I’ve always felt like error handling in Clojure isn’t quite a solved problem, and I wanted to learn about conditions and restarts since they felt like they fit the Clojure model of decoupling things. I wrote this library so that I could use it myself in my projects and see how it feels. After trying a bunch of conditions libraries that I could find, I wasn’t satisfied with any of them. They usually either had problems with threading, didn’t fully support restarts, didn’t support ClojureScript, or didn’t fully support all the primitives from CL. This library seeks to solve all those problems.
The project readme includes a full introduction to conditions and restarts for programmers who don’t have much experience with them, or don’t know the CL operators used with them.
For myself, I plan on using the library in some projects to see if it solves some of the issues I’ve been having.
The ClojureScript support isn’t quite up to 100% just yet, but I have relatively little experience with ClojureScript and haven’t been able to determine the cause of a couple of bugs just yet. PRs are of course welcome if anyone is able to determine the cause.
This is really great! I’ve quite recently seen your library posted on Reddit and it finally made me to look into the topic of restarts and try to understand the concept with the built in language facility of dynamic scope. Gonna say, your library seemed really clean and approachable, far more than using dynamic vars!
I’ve briefly touched your library at the end of that post, and I’m curious what’s your take on the composition problem, and the fact that most error handling is done via exceptions, and mixing both conditions and exceptions may make code harder to reason about. After all it’s fair to say that condition system in Common Lisp is the de-facto standard way of handling errors, and doing other things, and they don’t have to worry about exceptions as a separate thing. I see that your library can work with exceptions but I don’t think it will free us from using try/catch?
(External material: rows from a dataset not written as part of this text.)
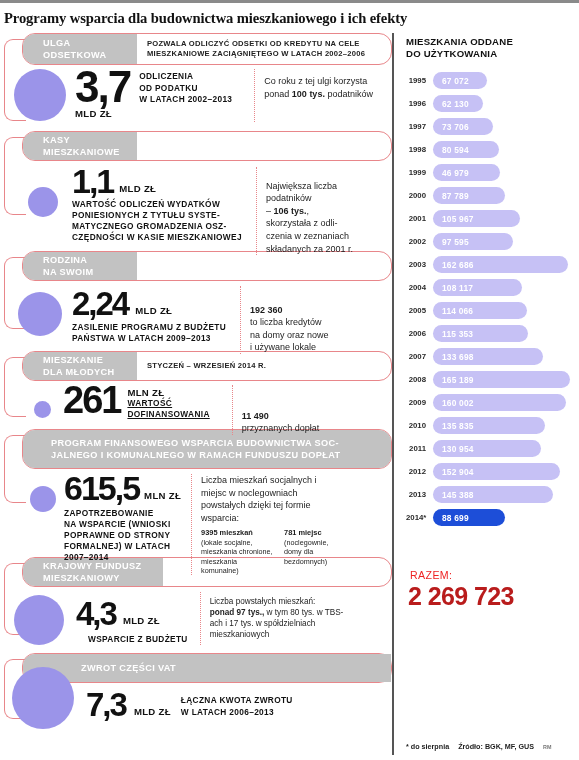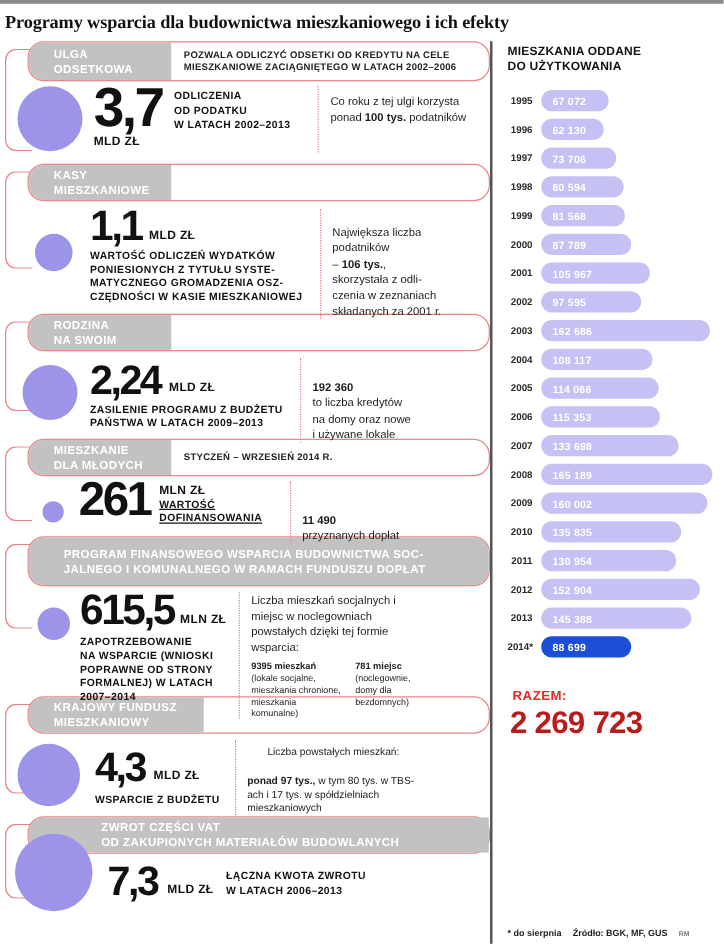--- a/index.html
+++ b/index.html
@@ -438,7 +438,7 @@
         </div>
         <div class="bar-row">
           <div class="bar-year">1999</div>
-          <div class="bar" style="width: 66.8px;">81 568</div>
+          <div class="bar" style="width: 66.8px;">46 979</div>
         </div>
         <div class="bar-row">
           <div class="bar-year">2000</div>

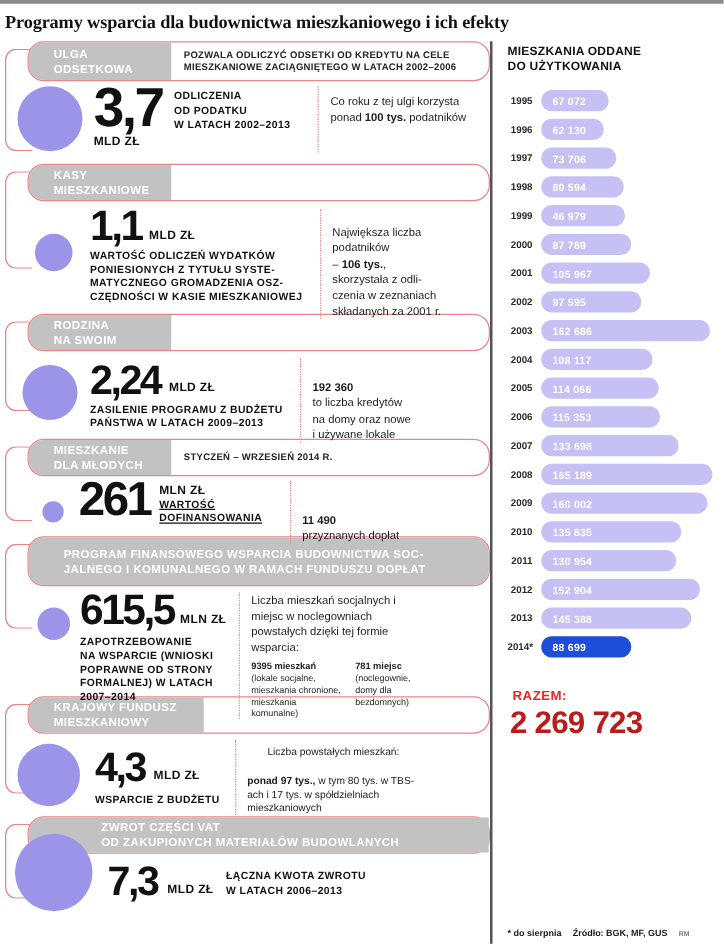--- a/index.html
+++ b/index.html
@@ -171,10 +171,10 @@
 
   .total-label {
     color: #ee2323;
-    font-weight: bold;
+    font-weight: normal;
     font-size: 10.6px;
     letter-spacing: 0.4px;
-    margin-top: 22px;
+    margin-top: 40px;
     padding-left: 4px;
   }
   .total-value {

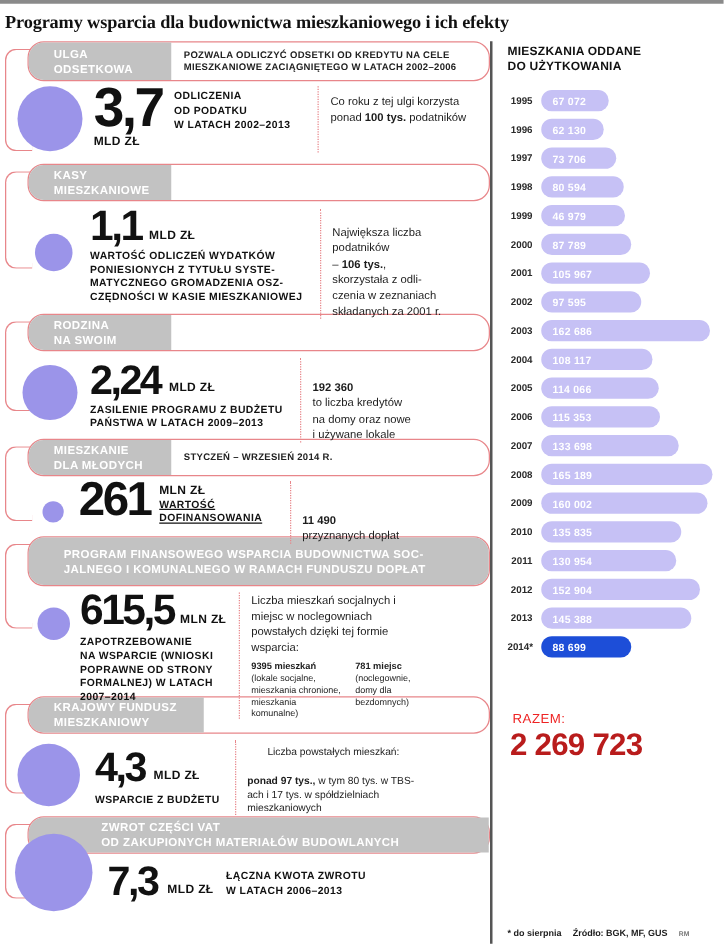--- a/index.html
+++ b/index.html
@@ -384,7 +384,7 @@
           <div class="desc" style="white-space:pre-line;margin-top:6px;">WSPARCIE Z BUDŻETU</div>
         </div>
         <div class="side-note" style="margin-left:12px;width:148px;font-size:8.2px;line-height:11px;padding-top:4px;">
-          <div style="margin-bottom:12px;text-align:center;">Liczba powstałych mieszkań:</div>
+          <div style="margin-bottom:0;">Liczba powstałych mieszkań:</div>
           <b>ponad 97 tys.,</b><span> w tym 80 tys. w TBS-ach i 17 tys. w spółdzielniach mieszkaniowych</span>
         </div>
       </div>

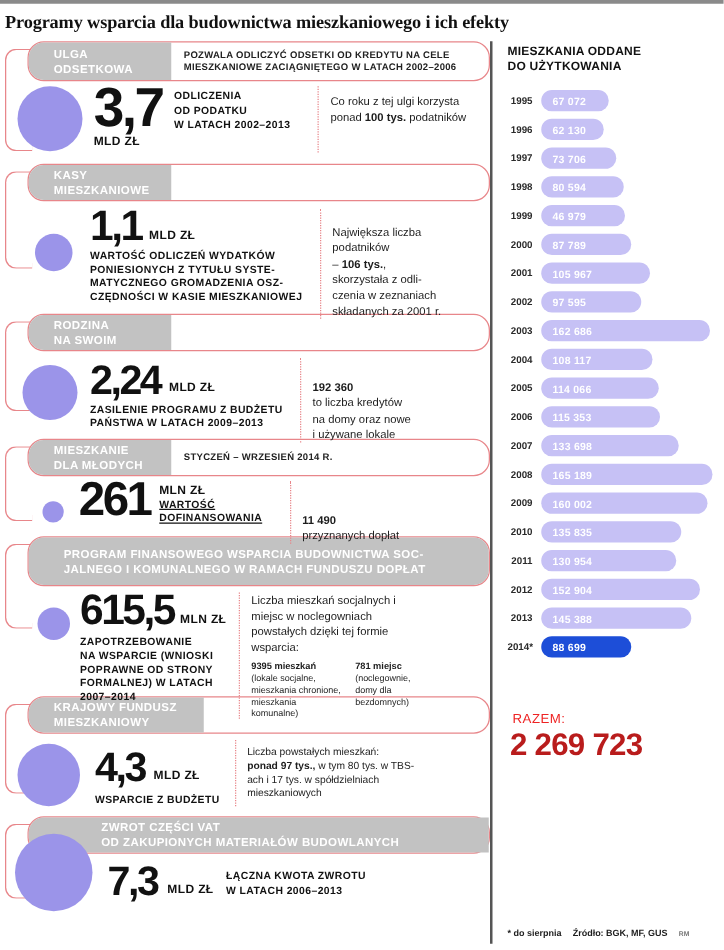--- a/index.html
+++ b/index.html
@@ -381,7 +381,7 @@
             <div class="bignum" style="font-size:33px;">4,3</div>
             <div class="unit" style="padding-left:7px;padding-bottom:2px;">MLD ZŁ</div>
           </div>
-          <div class="desc" style="white-space:pre-line;margin-top:6px;">WSPARCIE Z BUDŻETU</div>
+          <div class="desc" style="white-space:pre-line;margin-top:6px;margin-left:12px;">WSPARCIE Z BUDŻETU</div>
         </div>
         <div class="side-note" style="margin-left:12px;width:148px;font-size:8.2px;line-height:11px;padding-top:4px;">
           <div style="margin-bottom:0;">Liczba powstałych mieszkań:</div>

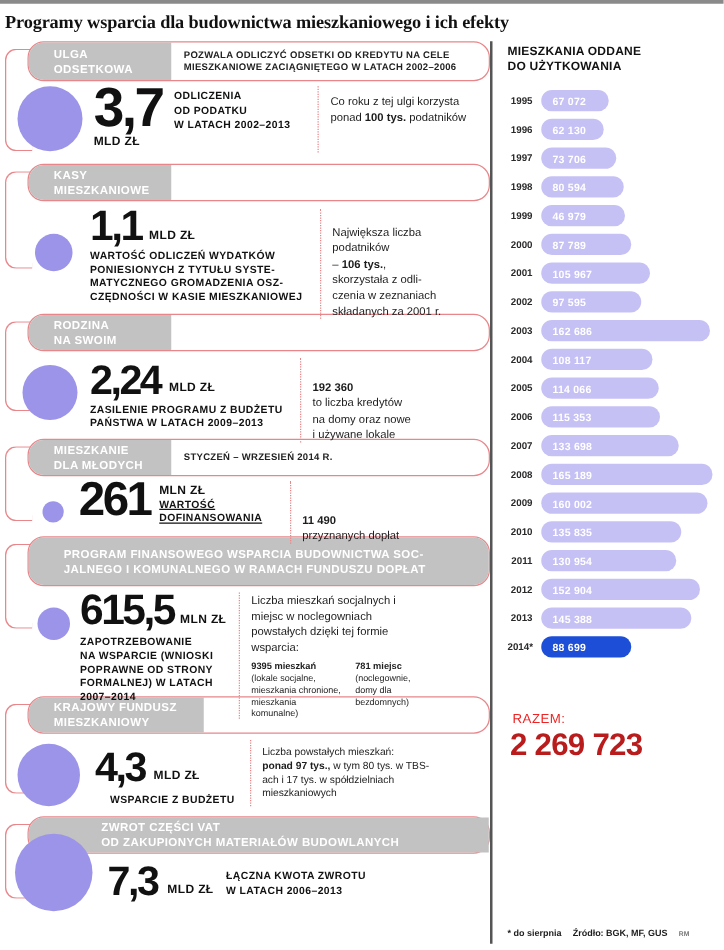--- a/index.html
+++ b/index.html
@@ -395,7 +395,6 @@
       <div class="capsule" style="height:30px;">
         <div class="cap-gray" style="width:100%;padding-left:58px;">
           <span>ZWROT CZĘŚCI VAT</span>
-          <span>OD ZAKUPIONYCH MATERIAŁÓW BUDOWLANYCH</span>
         </div>
       </div>
       <div class="body-row" style="margin-top:-16px;">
Actually it does! The wrap-exceptions macro acts effectively as a restart-case that also turns any exceptions that try to cross its boundary into conditions! These conditions follow farolero’s normal path, counting as errors and as such handlers in their inheritance hierarchy, and :farolero.core/error will all apply to them. This means you can completely replace try/catch in your codebase with wrap-exceptions and handler-case. That said, I didn’t implement unwind-protect from CL, so you will need try/finally for those cases, even if you only use conditions.
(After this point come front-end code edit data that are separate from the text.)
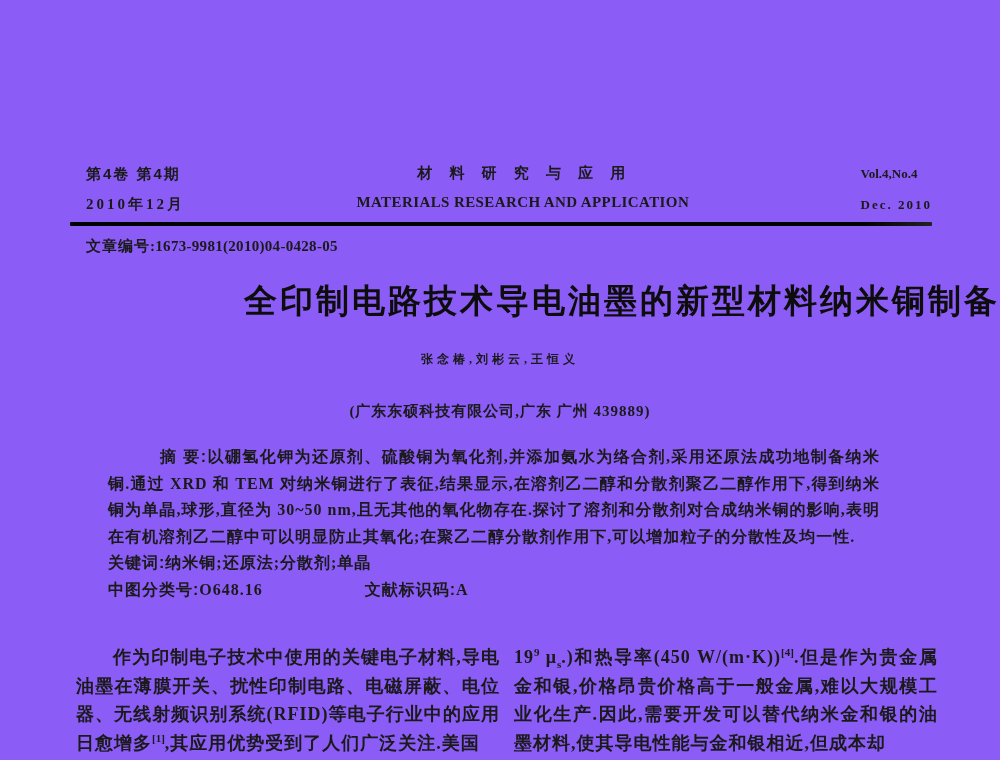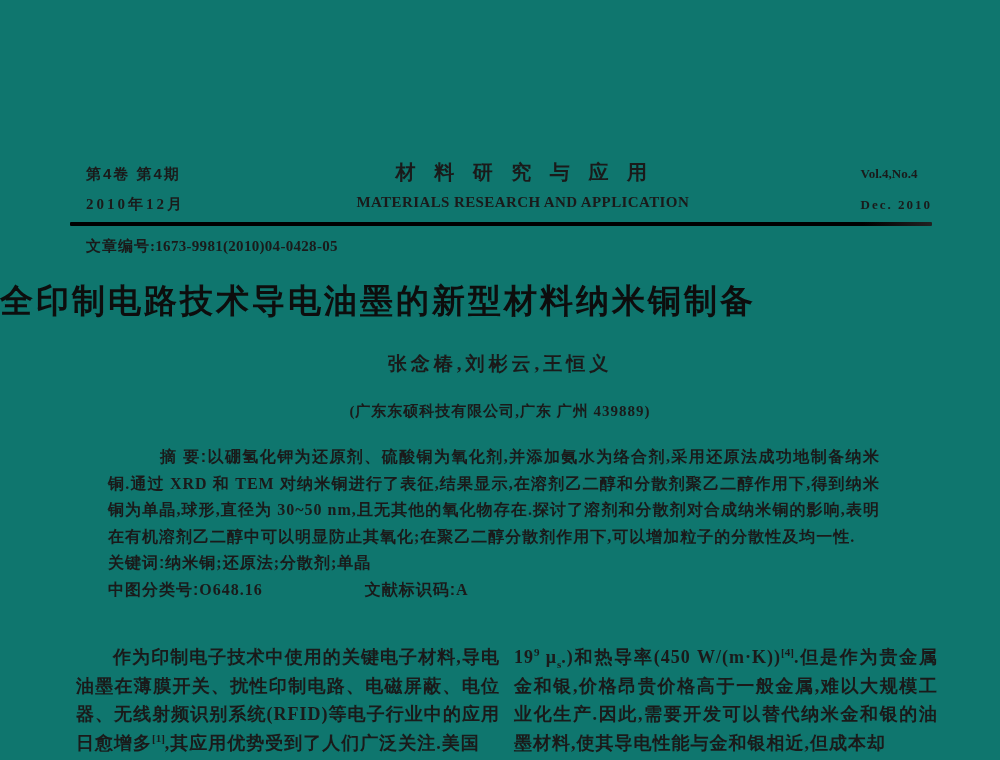--- a/index.html
+++ b/index.html
@@ -11,7 +11,7 @@
     position: relative;
     overflow: hidden;
   }
-  .page { position: relative; width: 1000px; height: 760px; background: #0f766e; }
+  .page { position: relative; width: 1000px; height: 760px; background: #8b5cf6; }
 
   
   .hdr {

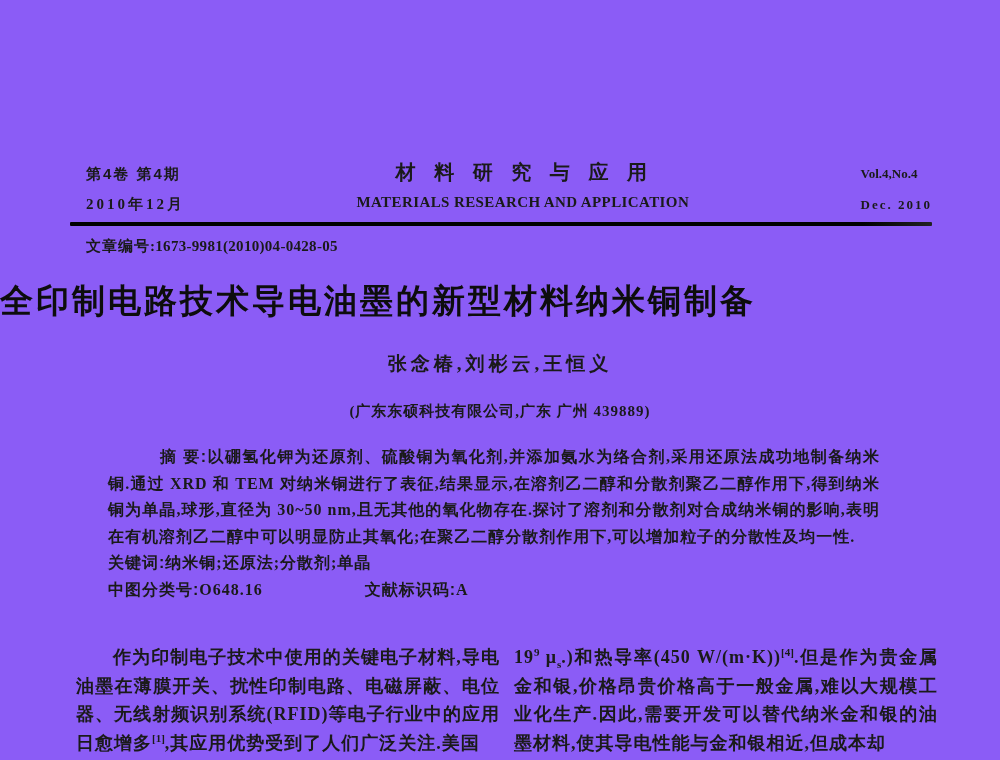--- a/index.html
+++ b/index.html
@@ -24,7 +24,7 @@
   .hdr-center { text-align: center; }
   .journal-cn {
     font-family: "Liberation Sans", "DejaVu Sans", sans-serif;
-    font-size: 20px; font-weight: 700; letter-spacing: 3px; word-spacing: 7px;
+    font-size: 15px; font-weight: 700; letter-spacing: 3px; word-spacing: 7px;
     line-height: 29px;
   }
   .journal-en { font-size: 15px; font-weight: 600; letter-spacing: 0.4px; line-height: 30px; }

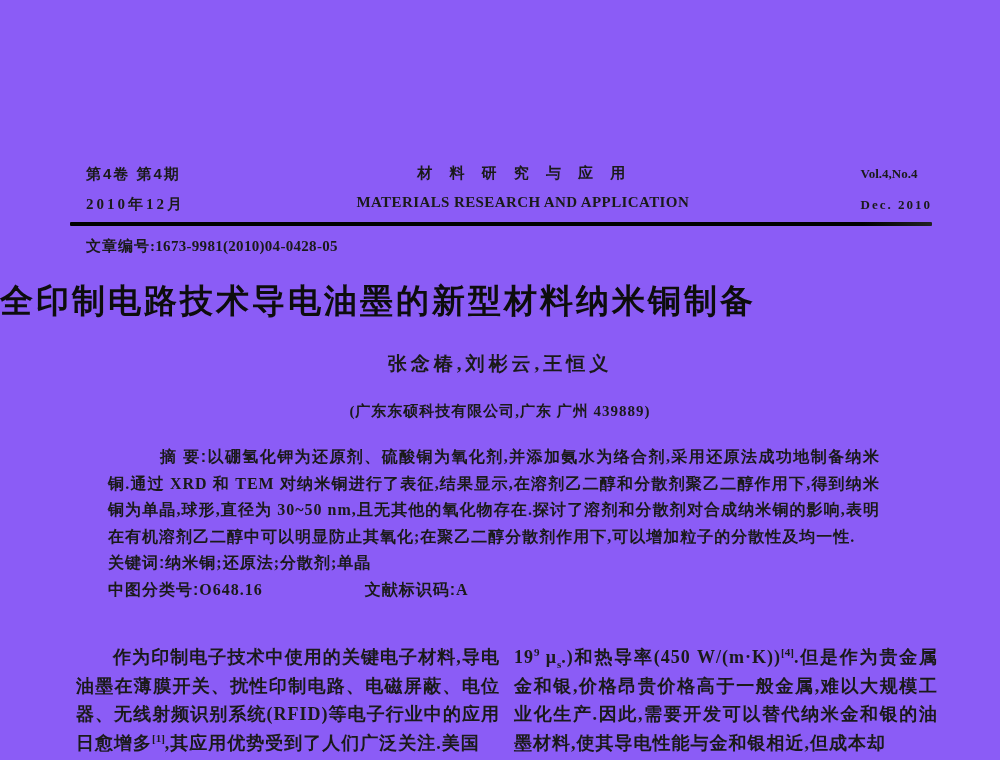--- a/index.html
+++ b/index.html
@@ -46,7 +46,7 @@
   .article-id span { font-weight: 600; letter-spacing: 0.3px; }
 
   .title {
-    position: absolute; top: 279px; left: 0; width: 1000px; text-align: left;
+    position: absolute; top: 279px; left: 0; width: 1000px; text-align: right;
     font-family: Liberation Sans, sans-serif;
     font-size: 33px; font-weight: 700; letter-spacing: 3px; color: #0d0d0d;
   }

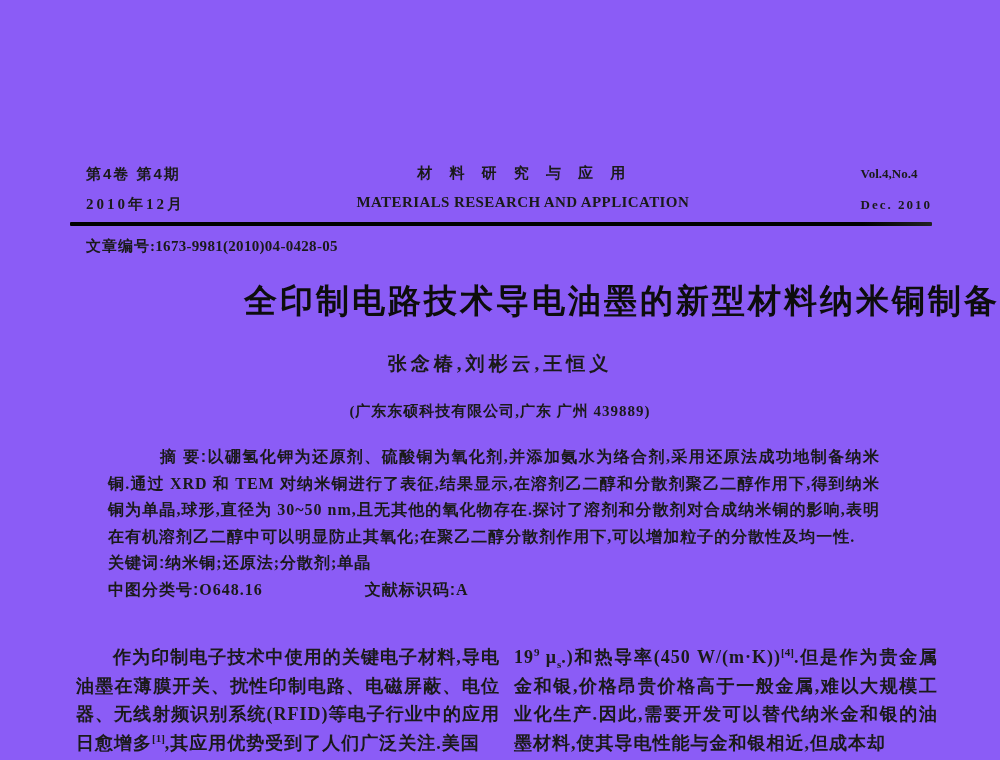--- a/index.html
+++ b/index.html
@@ -53,7 +53,7 @@
 
   .authors {
     position: absolute; top: 351px; left: 0; width: 1000px; text-align: center;
-    font-size: 19px; letter-spacing: 4px; font-weight: 600;
+    font-size: 12px; letter-spacing: 4px; font-weight: 600;
   }
   .affiliation {
     position: absolute; top: 402px; left: 0; width: 1000px; text-align: center;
While yes, this doesn’t mean that every exception thrown gets turned into a condition, but regular Clojure has the same problem if an exception is thrown in an unexpected place.
Additionally, in the case that you do need to work with exceptions and there’s no way around it, farolero shouldn’t get in the way, because the unwind mechanism used extends from java.lang.Error, which means Java code catching Exception (and not Throwable) won’t interfere with farolero’s unwinding, and it means you can use try/catch without fear of breaking your restarts.
One thing I would like some feedback on however: the current default system debugger is like CLs debugger. I stand by this, but the debugger hook is bound to nil by default, meaning the system debugger is invoked.
I would like this library to be usable in library code as well, not only applications. The way to allow this to be done is to ensure that conditions don’t introduce any new concepts when signaled without handlers bound. The only change this requires to farolero as it stands is to make there be a default debugger hook which will throw the condition as an exception.
So my question is, given a default behavior of throwing the conditions as exceptions as the default debugger (with the option to bind the existing debugger if you want it), would you consider using farolero in library code, as well as applications?
I’ve released version 1.0.2 as a bugfix release which changes the default behavior to throwing an exception when an unhandled condition is raised. If the condition raised is already an exception and no additional arguments are passed to it, then it will throw the condition as-is, otherwise it will wrap it in an ex-info. The readme has been updated to explain this behavior, and how you can recover the interactive debugger for applications or development.
This was a bugfix release because I consider it a bug that I hadn’t thought about this before I released it as a full release.
Nice! Have you considered making all exceptions into conditions when used in any of condition handling primitives?
With the last change that automatically throws unhandled conditions as exceptions, it seems like a good opportunity to also make reverse situation automatic, e.g. allowing handling exceptions as conditions automatically.
This would make the library more transparent. On the other hand this may be too magical?
As a user, you can do this by using wrap-exceptions around calls that may throw. The reason I can’t do this as a part of the library is that there’s no way I can distinguish exceptions that are thrown by the debugger (which are allowed to be of any type) or other cases where you do want to throw exceptions, from when you want to transparently convert exceptions into conditions. If I made all the macros convert exceptions to conditions transparently, then debuggers can’t throw exceptions, and I can’t make this library’s behavior transparent. If I were taking that tack, then I would be taking the opposite perspective I’m currently taking, that is to prefer conditions over default exception handling, and it’d make the most sense to ensure an interactive debugger was invoked by default instead of one that throws exceptions since that wouldn’t work in this context.